Scan the material for the word "font", and copy each line where it shows up.

[[ Information provided, beginning ]]

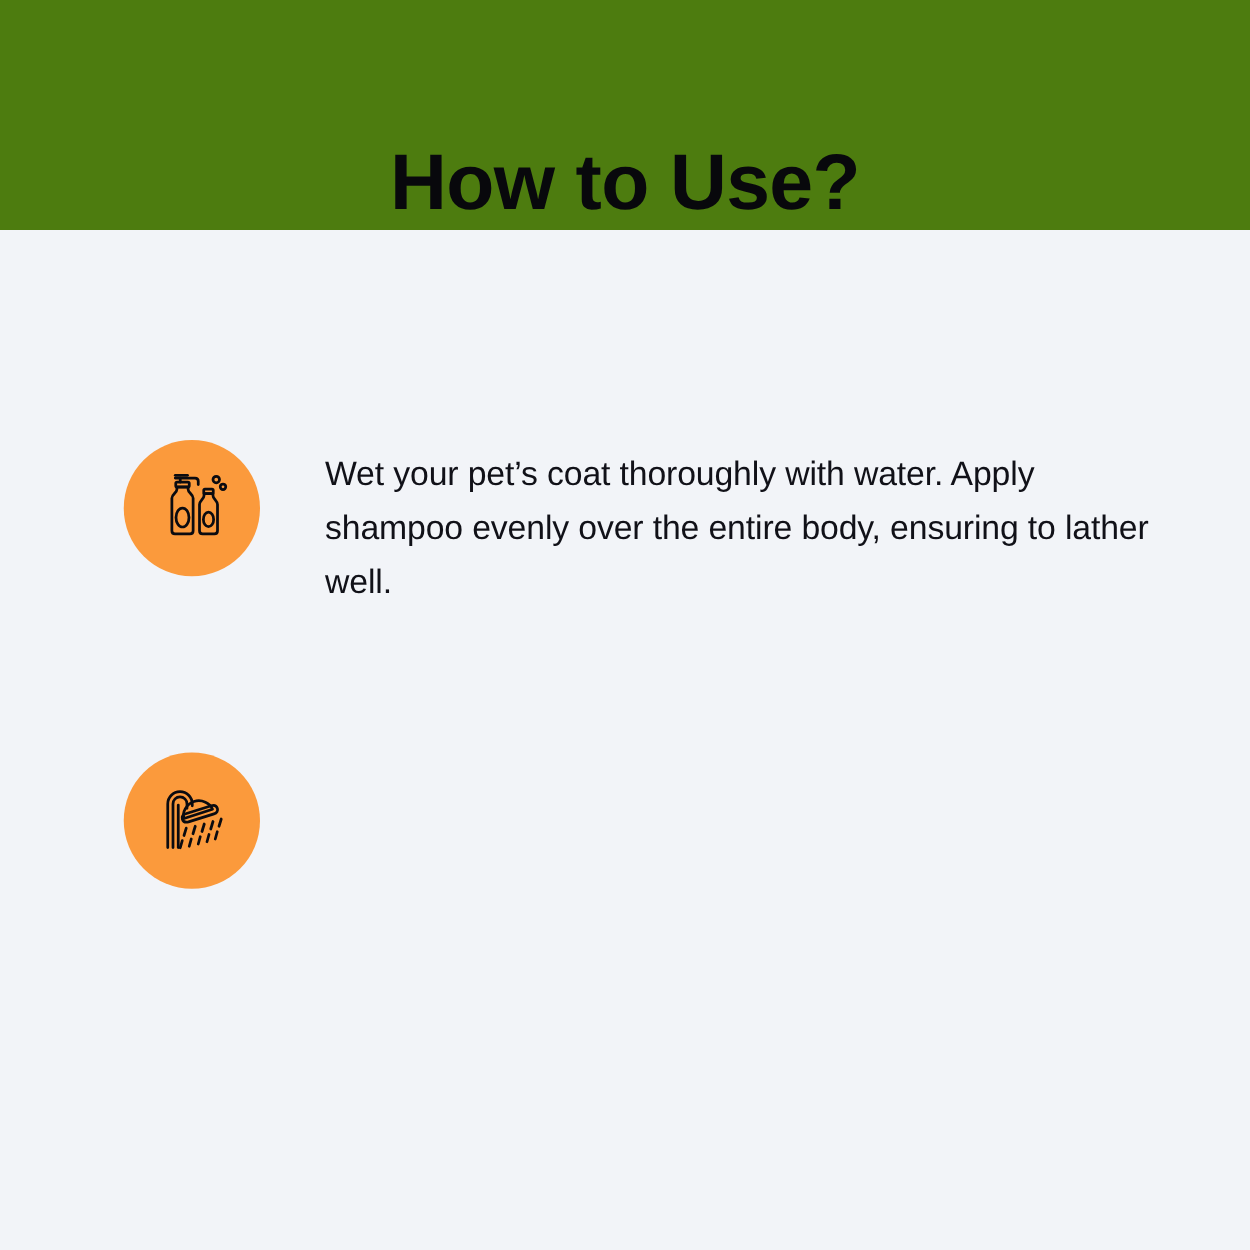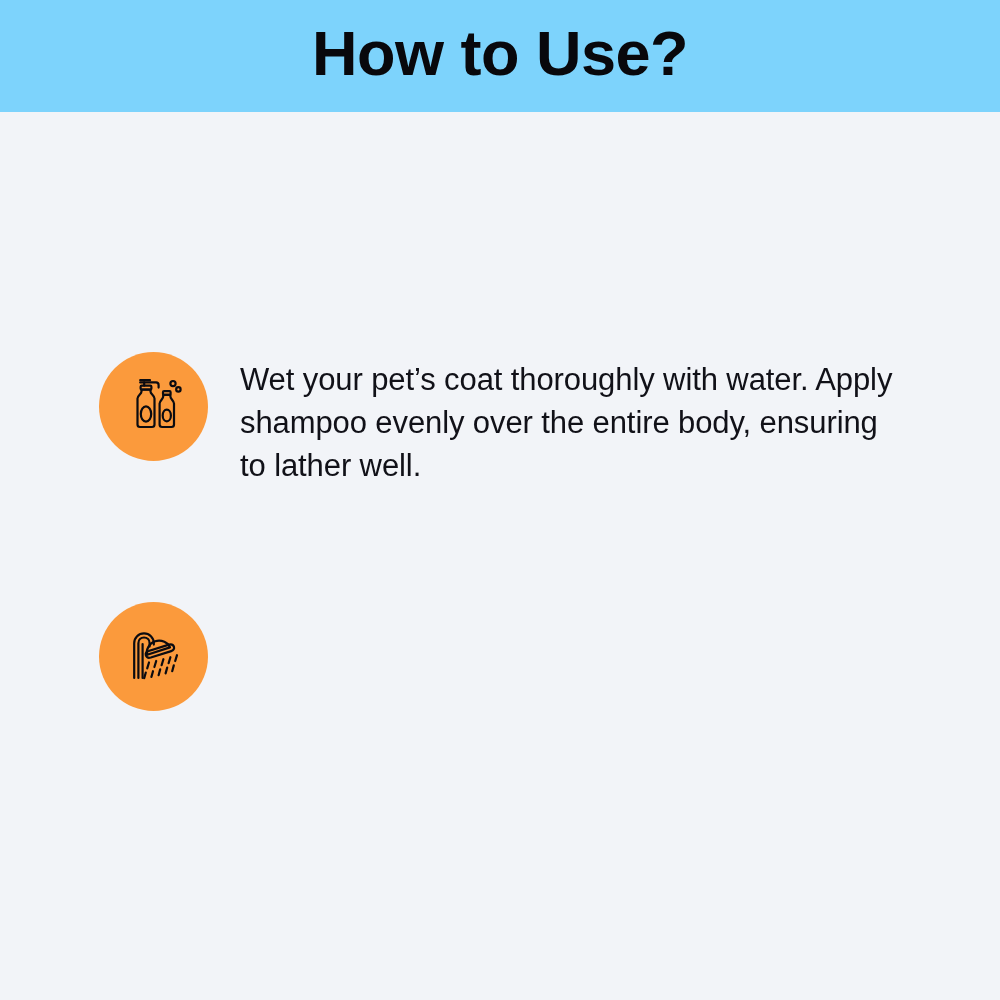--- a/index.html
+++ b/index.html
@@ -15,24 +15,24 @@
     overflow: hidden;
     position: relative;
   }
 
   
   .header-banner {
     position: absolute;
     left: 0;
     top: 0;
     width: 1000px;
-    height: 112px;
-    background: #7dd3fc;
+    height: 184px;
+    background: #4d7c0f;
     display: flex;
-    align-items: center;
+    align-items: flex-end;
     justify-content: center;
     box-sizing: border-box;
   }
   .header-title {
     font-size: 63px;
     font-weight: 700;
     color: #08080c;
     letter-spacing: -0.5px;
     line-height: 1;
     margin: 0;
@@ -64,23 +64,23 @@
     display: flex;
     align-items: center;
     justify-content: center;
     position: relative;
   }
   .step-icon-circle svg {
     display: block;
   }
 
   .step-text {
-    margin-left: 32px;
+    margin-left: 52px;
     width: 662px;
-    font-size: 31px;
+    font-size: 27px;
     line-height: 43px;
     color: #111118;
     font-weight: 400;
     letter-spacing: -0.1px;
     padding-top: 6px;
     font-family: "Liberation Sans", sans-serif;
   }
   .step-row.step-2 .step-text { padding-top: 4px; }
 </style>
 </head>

[[ Information provided, end ]]

## Exercise response:
     font-size: 63px;
     font-weight: 700;
-    font-size: 31px;
+    font-size: 27px;
     font-weight: 400;
     font-family: "Liberation Sans", sans-serif;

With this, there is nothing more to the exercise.